AlphaZero beats AlphaGo Zero, Stockfish, and Elmo

EvgeniyZh · Post by **EvgeniyZh** » Thu Dec 07, 2017 8:25 pm

Milos wrote: Sorry kiddo, that empty boasting won't help much, your previous post clearly suggests you have no clue what TPU is, and have not read that seminal paper.

You are welcom to find my paper when you learn google

Milos wrote: (dp) floating point for training.
Why, I leave you to figure it out (that is pretty basic stuff btw.).

So you actually think that double precision is used for training?

I leave you to figure out why dp isn't used in deep learning at all (this is known by anyone who ever done deep learning btw.

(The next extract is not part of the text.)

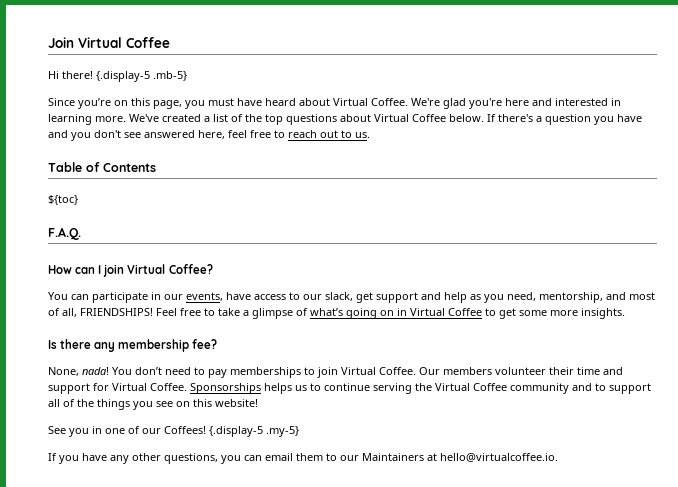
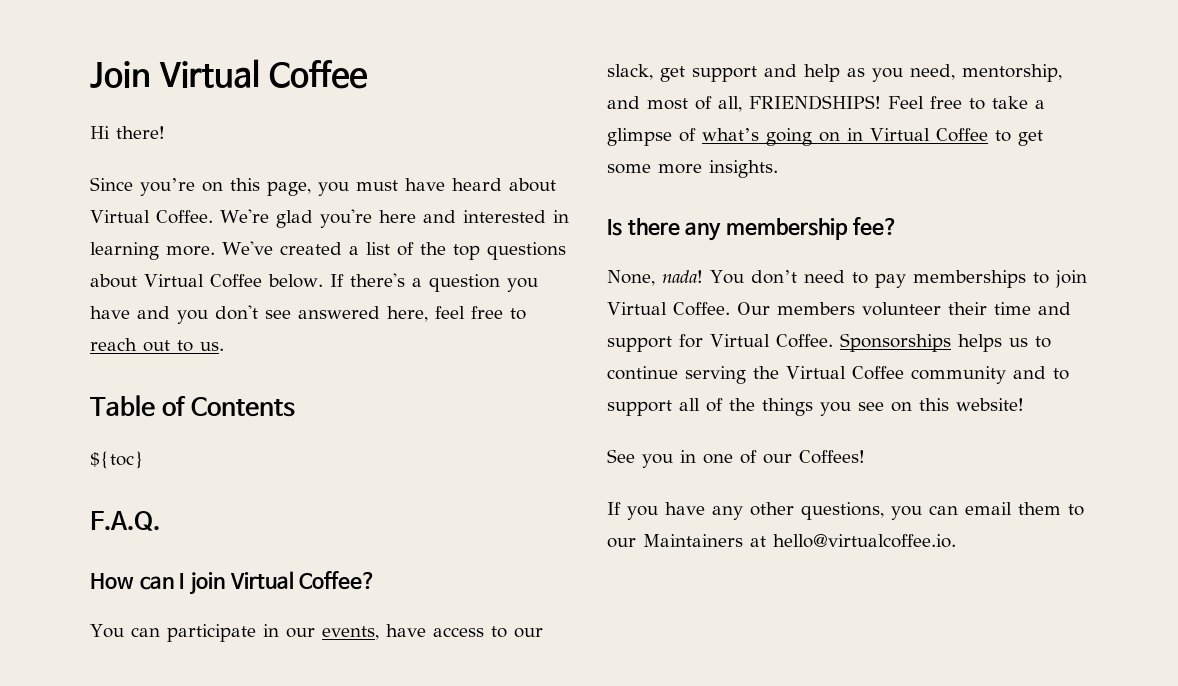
[96,71,187,82] {.display-5 .mb-5} -> (165, 132) none
[209,426,299,437] {.display-5 .my-5} -> (865, 457) none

Milos wrote: You didn't demonstrate anything that I wrote was wrong, but just basically confirmed it and proved that you were wrong.

You claimed TPU is 180 TOPS, while it is 180 TFLOPS per pod of four TPU, thus your evaluation 4 times higher than it should be. You don't mention that P100/P40 support half precision FP, which provides twice as much FLOPS. Which puts us to 10 P100 to fit 4 TPUs. You claim V100 Tensor cores are shit, though I'm sure you have never used them. You claim V100 costs $10000, while it actualy costs $8000.

Milos wrote: It is clear from your writing you are some kiddo (probably got hold of his first ML course, or even Google intership and is now overexcited and as most of the youth full of himself), so I wouldn't hold you in a discussion any more.
When you have actually some substance to write about, then you can come back.

It's clear that you have no arguments and thus switch to ad hominem. You've also demonstrated that you know about deep learning a bit less than nothing.

supersharp77 · Post by **supersharp77** » Thu Dec 07, 2017 8:29 pm

Note:To whom it may concern...We refuse to accept the conclusions of this "so called" defeat of Stockfish 8 by 'Alpha Zero' (a program no one seems to have heard of before this so called "result was published") If Google wants the chess engine community to accept these "conclusions" follow the 'RULES'
of CHESS ENGINE TESTING..and Enter 'ALPHA ZERO" in TCEC or some other
Recognized chess engine tournament...and let the Chips fall where they mayl....until then....The "Google Teams" results are 100% meaningless!!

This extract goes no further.